The relentless rally, which the steel prices in India had been experiencing over the last two years or so, seems to be over now, at least for the time being. And that's not without a reason. There have been supply disruptions, then many players across the world, particularly in China had initiated lots of decarbonisation measures and last but not the least there have been geo-political risks originating out of the ongoing Russia-Ukraine war. All these factors caused by these uncertainties pushed up raw material costs significantly. Having said all these, a section of the sector analysts does not rule out a degree of moderation in prices with the monsoon setting in across most part of the countries. However, it would be a wrong notion to expect any significant price corrections. Actually geopolitical risks have heightened and those in turn have limited the price correction possibilities. Interestingly, in April, the steel prices had hit an all-time high of over Rs 76,000, which is nearly 95 per cent over March 2020 levels, when Covid-19 had been declared a pandemic.
While steel mills in the country had made the best use of elevated global prices, domestic demand began to head southward. Soaring construction costs, and multiple price hikes by makers of automobiles, consumer appliances and durables drove down demand in the last quarter of fiscal 2022. In the first quarter of the current fiscal, domestic demand could see an optical recovery because of a low-base effect, but consumer sentiment remains sluggish with higher input costs leading to postponement of purchases and construction decisions. Mind you that prices had indeed started to moderate early this year. But the Russia-Ukraine conflict, which began in late February, cranked it up again on supply-disruption fears. In Europe and the US, where the impact was greater, prices crossed the $1,600 per tonne mark.

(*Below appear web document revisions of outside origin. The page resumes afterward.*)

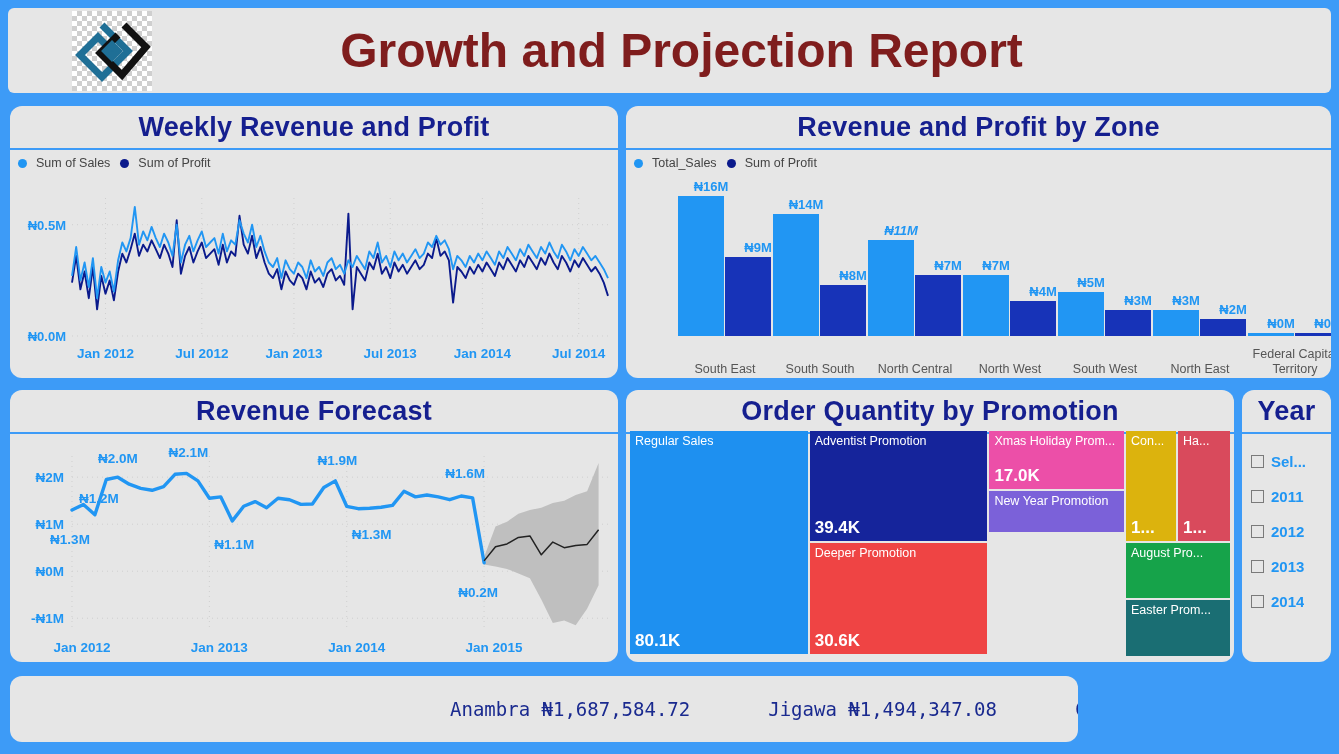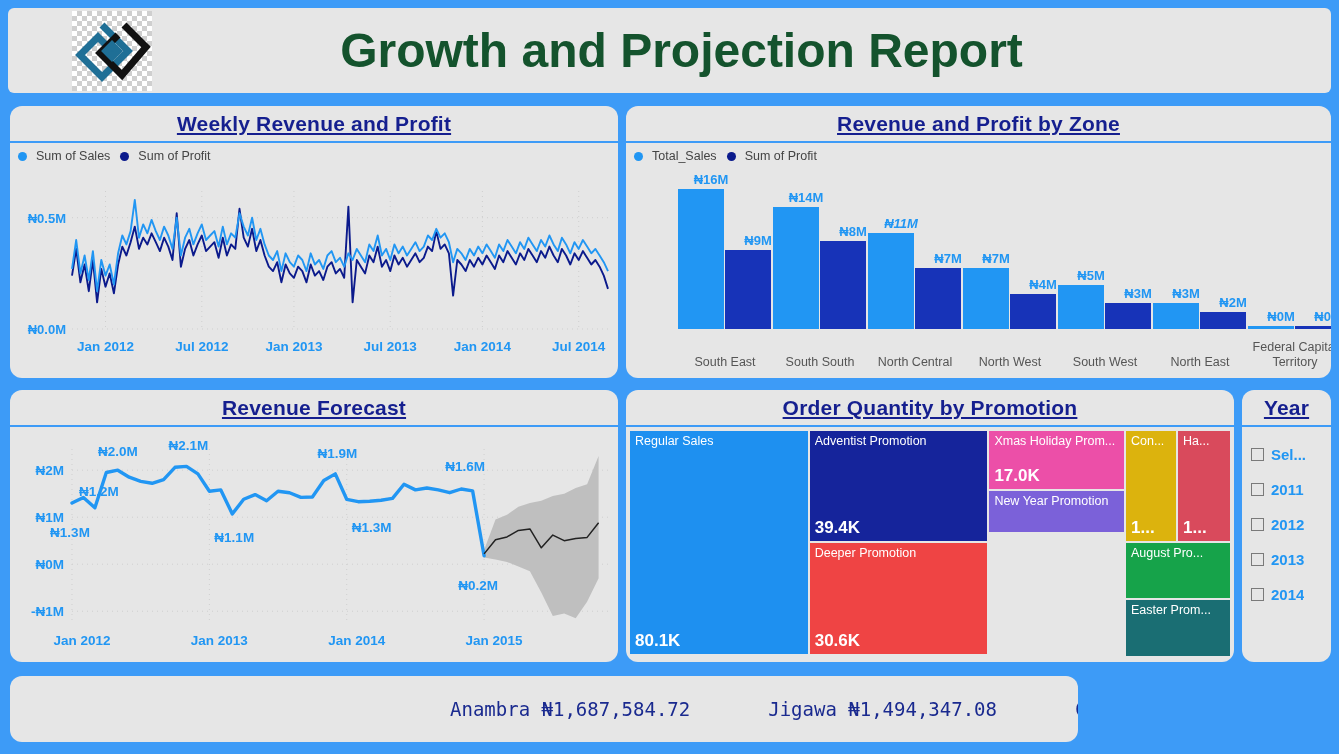--- a/index.html
+++ b/index.html
@@ -48,7 +48,7 @@
   #logo-svg { position: absolute; inset: 0; }
   #header-title {
     flex: 1; text-align: center;
-    color: #14532d; font-weight: bold; font-size: 48px;
+    color: #7f1d1d; font-weight: bold; font-size: 48px;
     margin-right: 120px; white-space: nowrap;
   }
 

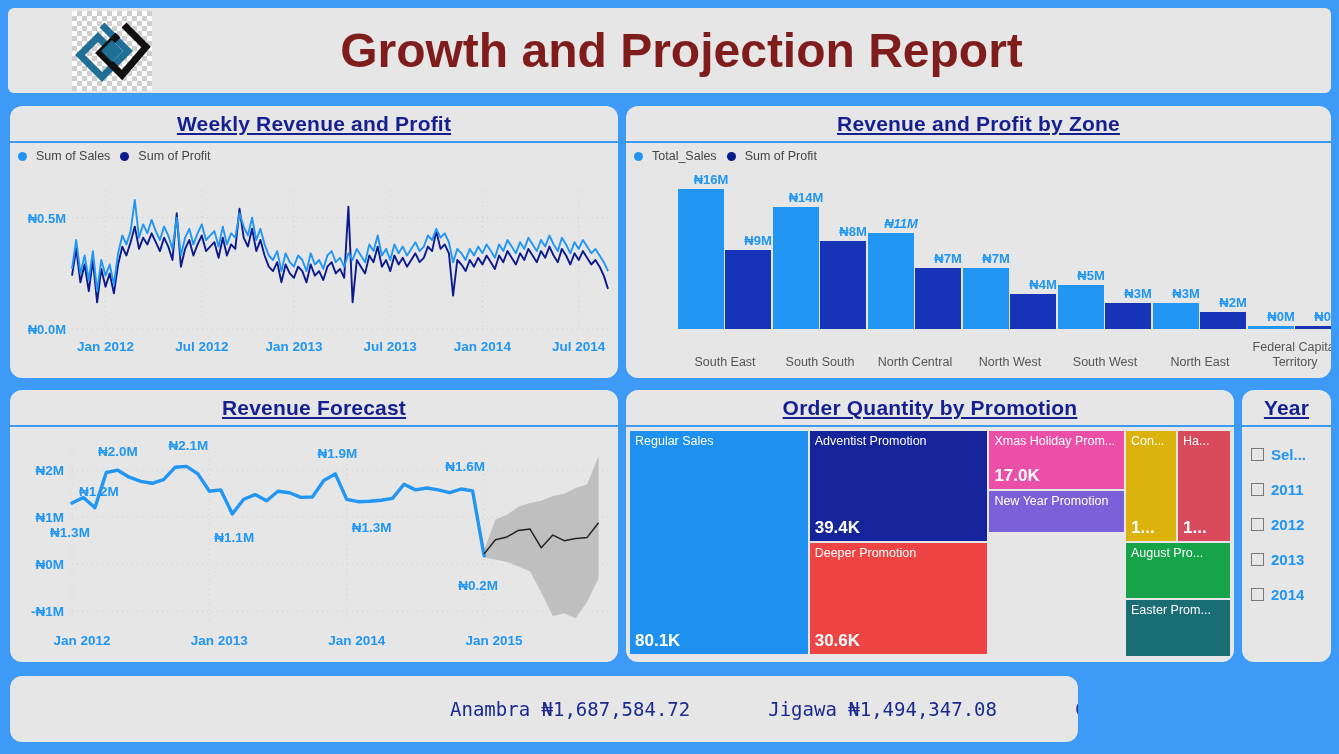--- a/index.html
+++ b/index.html
@@ -25,8 +25,7 @@
     letter-spacing: .2px;
     padding: 6px 4px 5px 4px;
     border-bottom: 2px solid #3d9bf7;
-    font-size: 21px;
-    text-decoration: underline;
+    font-size: 27px;
   }
 
   

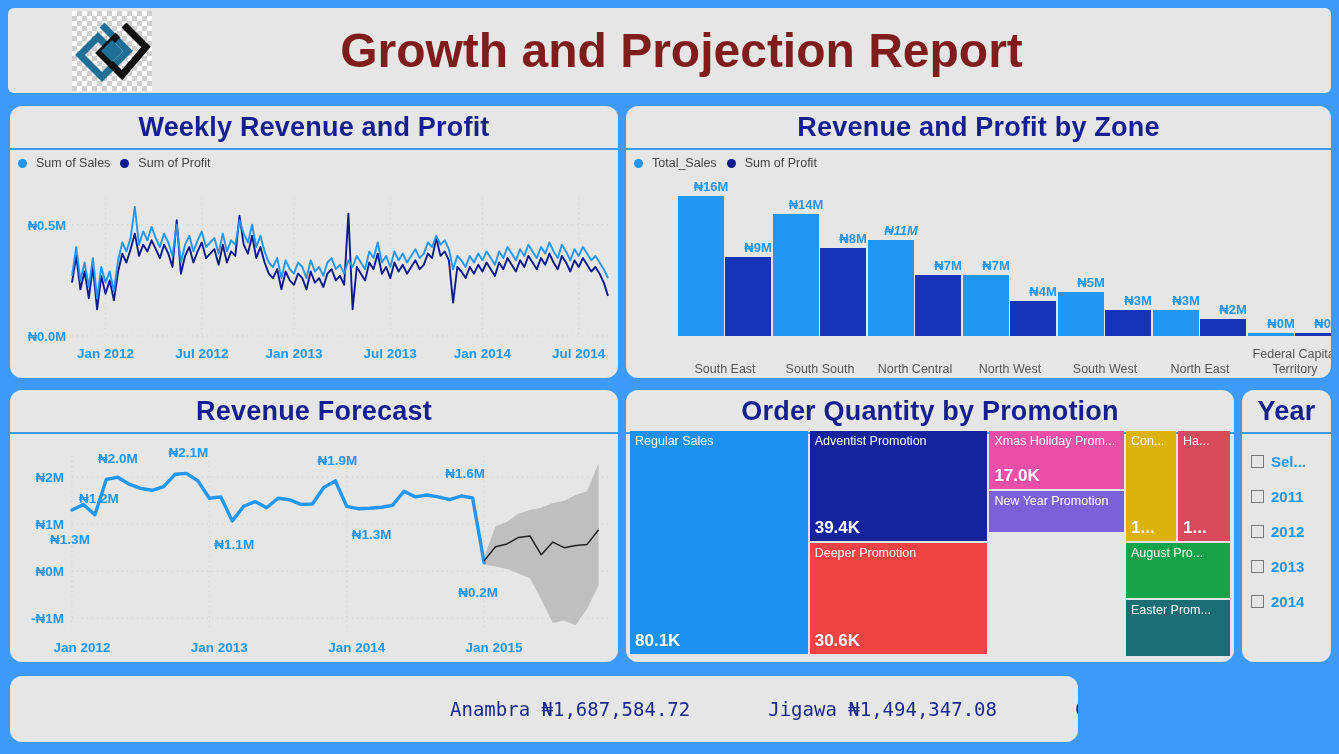--- a/index.html
+++ b/index.html
@@ -183,7 +183,7 @@
           <div class="bar sales" style="height: 122.5px;">
             <span class="bar-lbl">₦14M</span>
           </div>
-          <div class="bar profit" style="height: 88px;">
+          <div class="bar profit" style="height: 51px;">
             <span class="bar-lbl">₦8M</span>
           </div>
         </div>

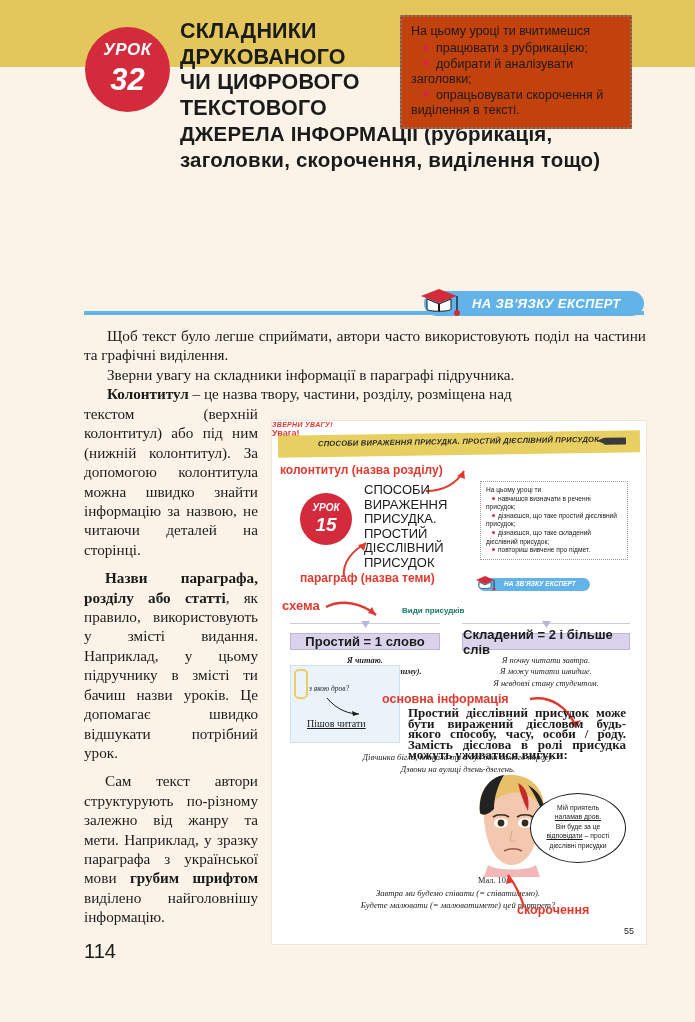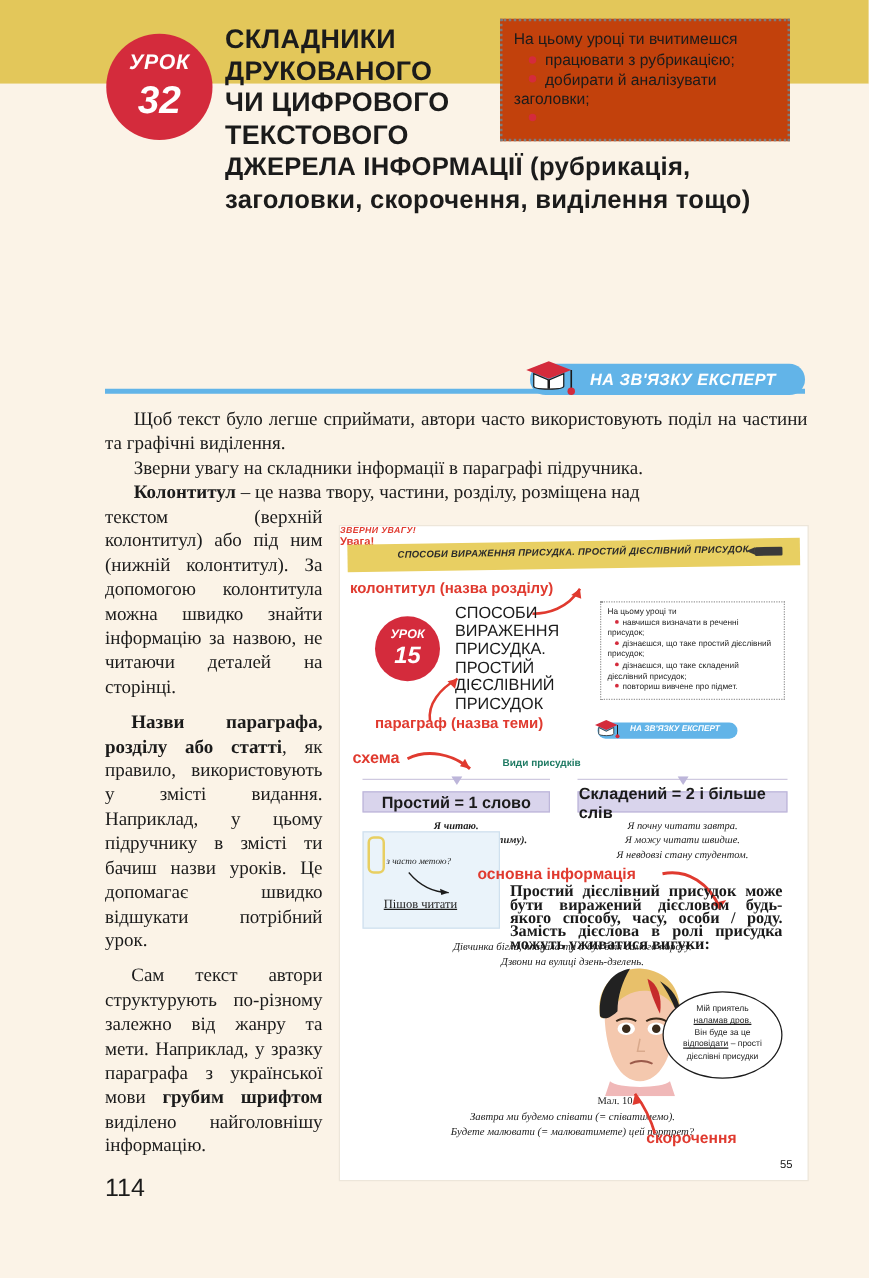--- a/index.html
+++ b/index.html
@@ -266,7 +266,7 @@
   <ul>
     <li><span class="dot"></span><span>працювати з рубрикацією;</span></li>
     <li><span class="dot"></span><span>добирати й аналізувати заголовки;</span></li>
-    <li><span class="dot"></span></li>
+    <li><span class="dot"></span><span>опрацьовувати скорочення й виділення в тексті.</span></li>
   </ul>
 </div>
 

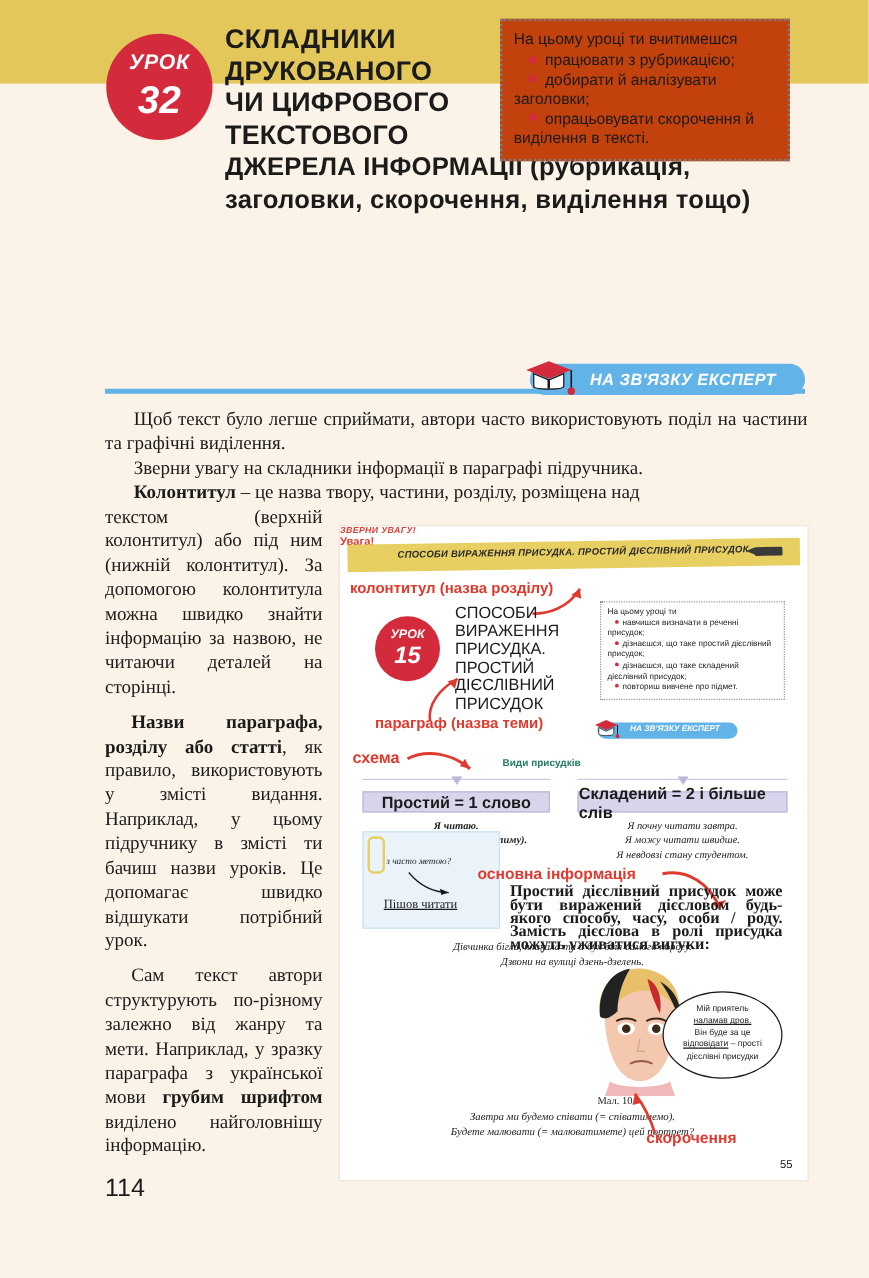--- a/index.html
+++ b/index.html
@@ -373,7 +373,7 @@
 
   <div class="attn">
     <div class="clip"></div>
-    <div class="q">з часто метою?</div>
+    <div class="q">з якою дров?</div>
     <svg style="position:absolute;left:34px;top:30px;width:40px;height:22px;" viewBox="0 0 40 22">
       <path d="M2 2 C12 14 24 18 34 18" stroke="#1B1B1B" stroke-width="1" fill="none"></path>
       <path d="M34 18 L27 15 L28 20 Z" fill="#1B1B1B"></path>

Now coming back to the issue of rising input costs, which actually added to the pains and worries, prices of international coking coal (f.o.b. Australia) rose close to 47 per cent to $670 per tonne in three weeks from $455 per tonne in late Feb-22, due to the flooding of mines amid high demand from countries that traditionally imported from Russia. While coking coal prices have eased from their peaks, they continue to get support from strong demand at nearly $500 per tonne. These had their impacts on the domestic steel prices in India.
A moderation in demand in January-March notwithstanding, steel prices in India have inched up owing to higher input costs and buoyant exports. Also, domestic supply stayed tight, eliminating the differential between global landed and domestic prices, which was once nearly Rs 15,000 per tonne. Analysts are of the view that while exports to overseas markets from India will remain high in the first quarter of this fiscal, retreating prices will narrow the arbitrage for domestic mills. Exports out of India are expected to remain range bound at 13-14 million tonne this fiscal on the back of revised quota to Europe and supply constraints in south-east Asia. One will have to keep a close watch on whether pressures on supply and raw material value chains are mounted further and also if there is an escalation of the Russia- Ukraine conflict.